“Le due Valdrade vivono l’una per l’altra, guardandosi negli occhi di continuo, ma non si amano”.
I due corpi si studiano a vicenda senza mai mescolare le anime, la pelle, le ossa; ricordando l’ordine che li regola, chi vigila e chi viene sorvegliato.
La Casa del Custode vuole essere allo stesso momento sguardo e memoria. Uno sguardo attento che non invade il campo e che non desidera sovrastare l‘antico. Misurato e prudente gesto nella ripetuta scansione del ritmo, nello spartito che guida la musica di geometrie modernamente antiche.
La volontà di denunciare l’ossatura della Casa si fonda sulla necessità di spogliare quasi completamente l’edificio da ornamenti e artifici, come se questi potessero distrarre lo sguardo del custode dalla Villa e dal suo giardino.
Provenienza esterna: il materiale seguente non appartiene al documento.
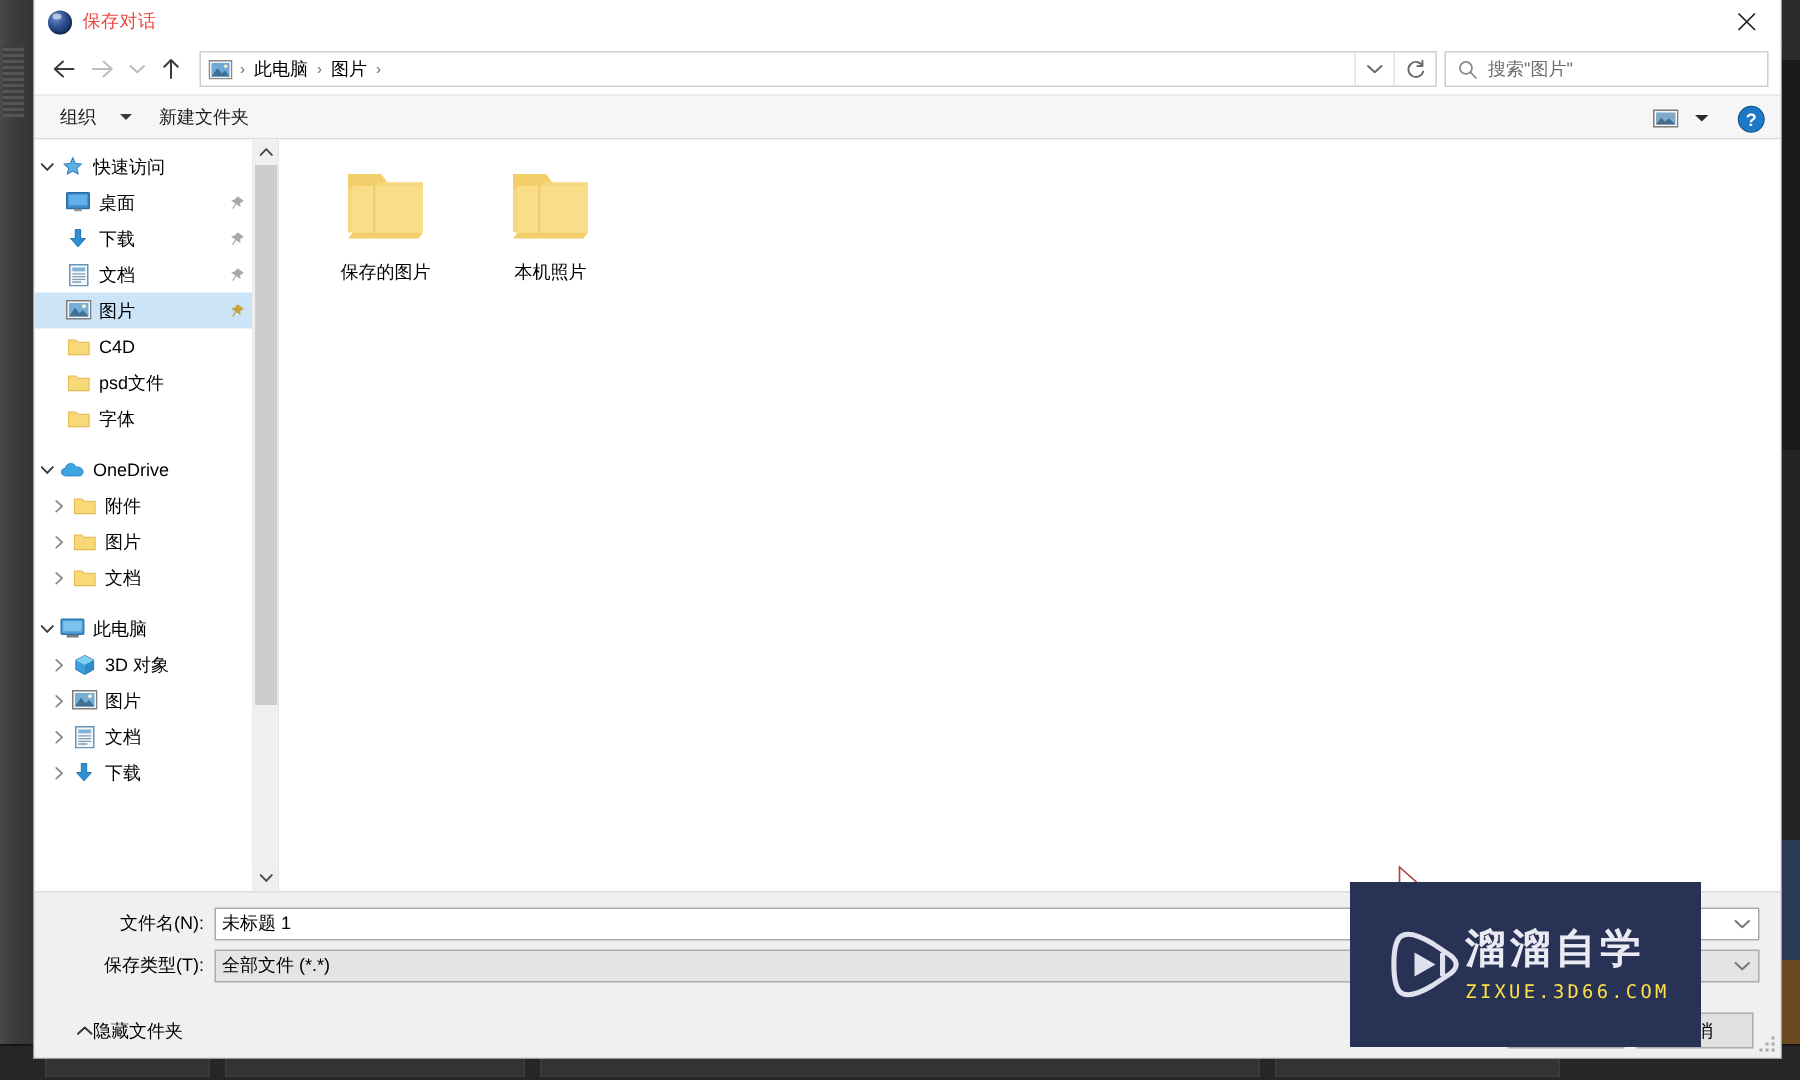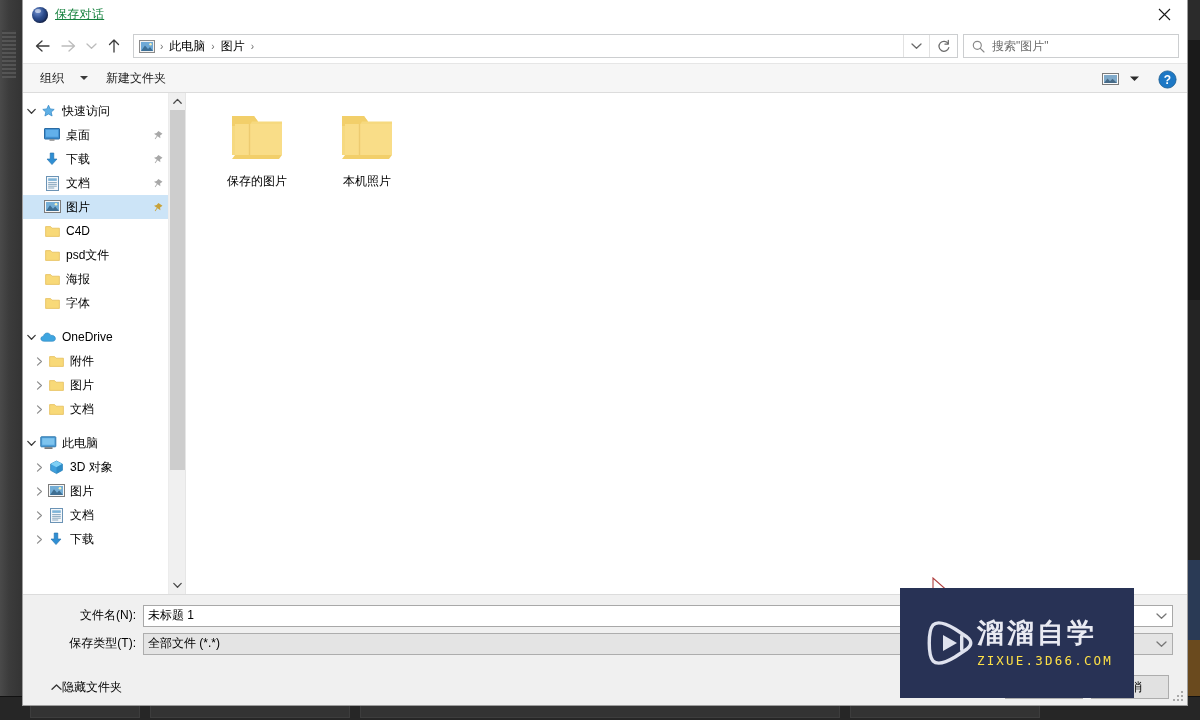--- a/index.html
+++ b/index.html
@@ -70,7 +70,7 @@
     border-radius:50%; background: rgba(255,255,255,.55);
   }
   .title-text {
-    font-size: 12px; color: #15803d; letter-spacing: .3px; text-decoration: underline;
+    font-size: 12px; color: #ef4444; letter-spacing: .3px;
   }
   .title-close {
     position: absolute; right: 0; top: 0;

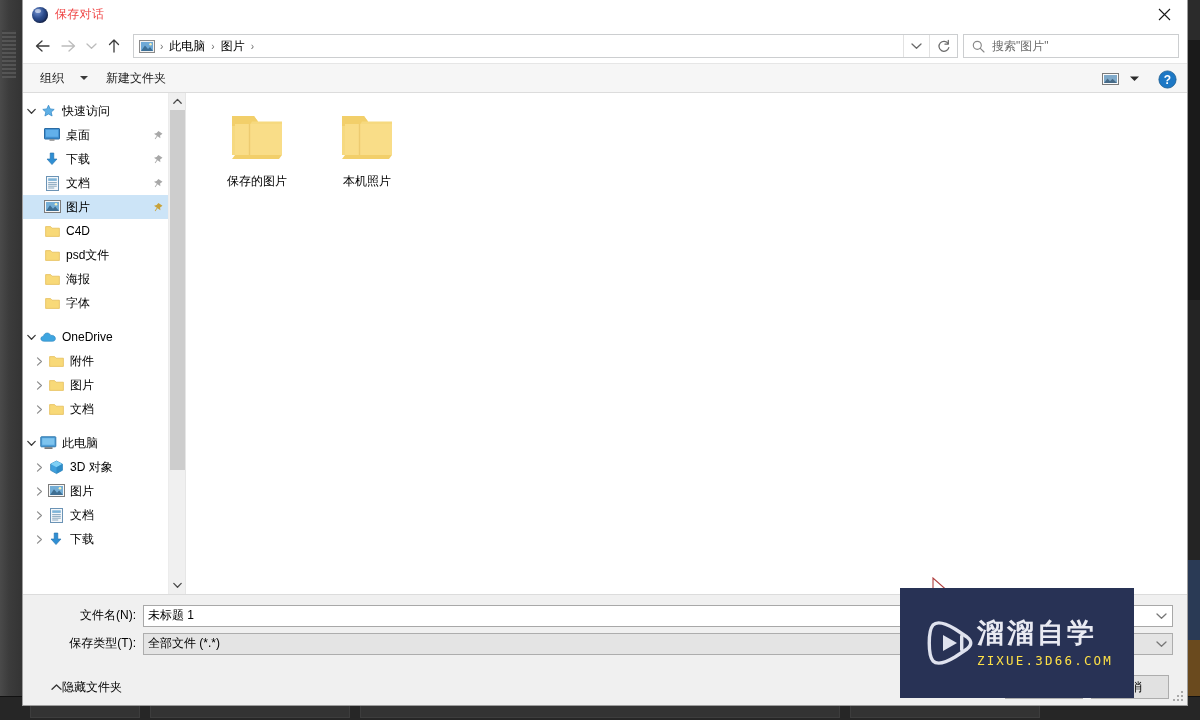--- a/index.html
+++ b/index.html
@@ -553,14 +553,6 @@
         <span class="nav-label">psd文件</span>
       </div>
 
-      <div class="nav-item nav-child">
-        <span class="nav-ico">
-          <svg width="15" height="13" viewBox="0 0 15 13">
-              <path d="M0.6 1.6 H5.6 L7 3.2 H14.4 V11.4 H0.6 Z" fill="#f8d978" stroke="#e3b94f" stroke-width="0.7"></path>
-            </svg>
-        </span>
-        <span class="nav-label">海报</span>
-      </div>
 
       <div class="nav-item nav-child">
         <span class="nav-ico">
Il trilite, la modularità, la tessitura riecheggiano un passato vicino, presente e forte vestito a nuovo.
Nello svestire violento l’edificio non manca l‘impegno di rendere unico e speciale l’abitare; ne sono testimonianza la libertà e la ricercatezza degli ambienti che rifiutano partizioni rigide e precise, il dialogo profondo tra esterno e interno che diviene prima un’intesa semplice e continua poi sguardo mirato e discreto, e infine l’idea di mantenere uno spazio riservato come luogo di intimo respiro.